Testing and validation are needed for certification. USB-IF logo certification has two important roles. First, it helps you validate your USB implementation. Second, it can be used to help assure your customers that your USB implementation meets their requirements. Logo testing is available in two forms. USB-IF holds periodic Compatibility Workshops (“PlugFests”), which are free to USB-IF member companies (although test slots are limited). In addition, USB-IF has certified roughly ten independent test labs around the world to perform logo testing. 

If you’re using USB-IF logo testing as a validation tool, you may not need to actually pass the test. It may be enough to run the portions of the tests that are relevant to your use case. Some independent test labs offer “pre-certification” testing services, which allow you to do only those portions of the tests that are relevant to your situation. To use the USB-IF logo, however, you’ll need to run all the tests, as well as provide information related to host controller and connector certification from your host controller and connector vendors.

When planning your system, it’s important to review the USB-IF OnTheGo and Embedded Host Test Procedures. These procedures require that your host implementation be able to respond to certain specific test device IDs and enter specific test modes for low-level electrical and protocol testing. Alternately, you must be able to give the test lab a procedure for enabling those test modes. If you’ve not planned for this, you may face surprising delays when trying to certify your product at the end of the development cycle. If you’re getting your host stack from an outside vendor, make sure that the host stack supports the embedded host test commands.

After you’ve built your USB 3.0 system, you’ll want to make sure that it is still working when you make a new release. Regressions test tools like the MCCI USB Connection Exerciser can help you to automate testing, particularly for device insertion/removal problems (Figure 2).Make sure your host stack vendor provides suitable test tools to allow you to do a reasonable level of regression testing on your integrated system when you’re preparing for a release. These tools should include testing of all transport speeds in your system, from low speed through SuperSpeed, and should provide automatic go/nogo reports.

Figure 2
Tools such as MCCI’s USB 3.0 Connection Exerciser help automate testing.

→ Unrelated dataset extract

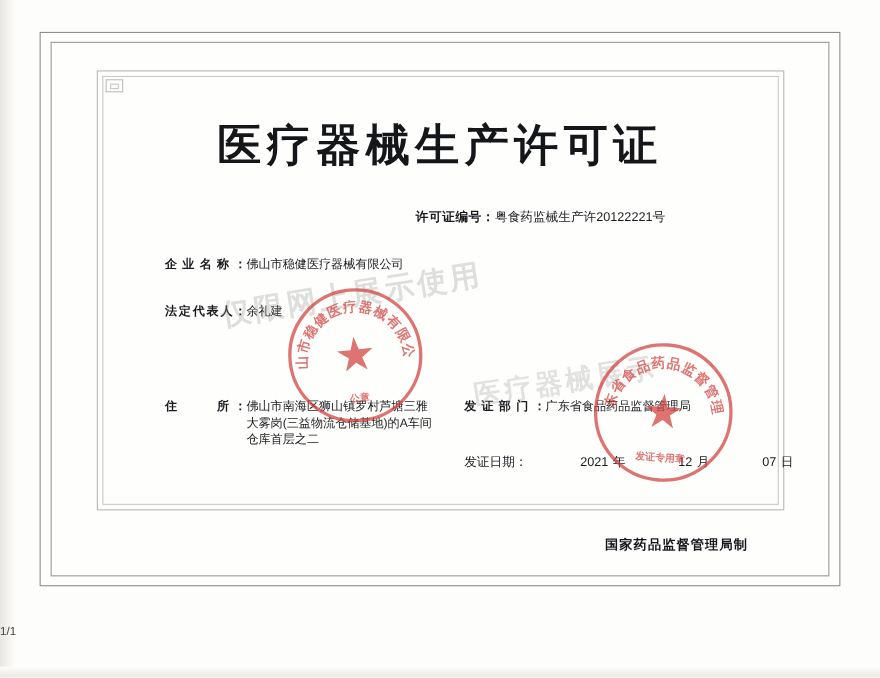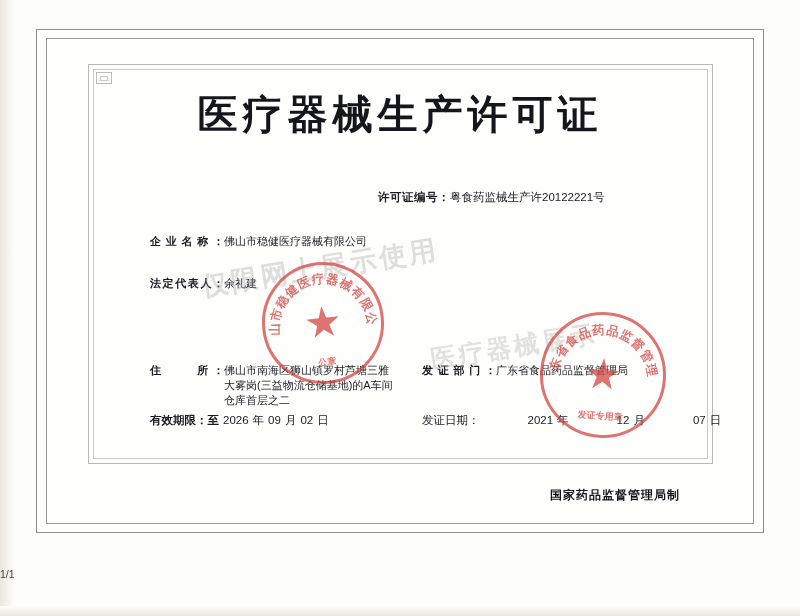"医疗器械生产许可证" .cert-title { top: 87px -> 104px }
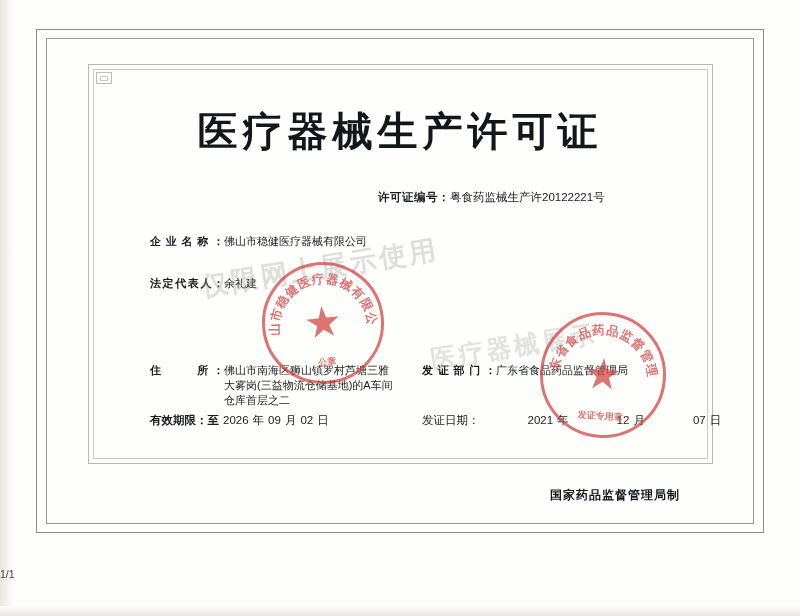"有效期限：至 2026 年 09 月" div.validity { html: <div> <span>有效期限：至</span><span>2026</span><span>年</span><span>09</span><span>月</span><span>02</span><span>日</span> </div> -> none }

The tool is essential for finding and debugging connect or disconnect bugs in host drivers and devices, and is useful for regression tests.

Careful planning for USB 3.0 can ensure embedded systems with more flexibility and longer product life. The experience vendors have gained in shipping for the PC market is directly transferable to embedded system applications, and the leading vendors such as Qualcomm, Synopsys, TI and ASMedia are shipping products that will enable immediate deployment. Open source software solutions are available, and vendors such as MCCI can provide commercially supported packages suitable for more demanding applications.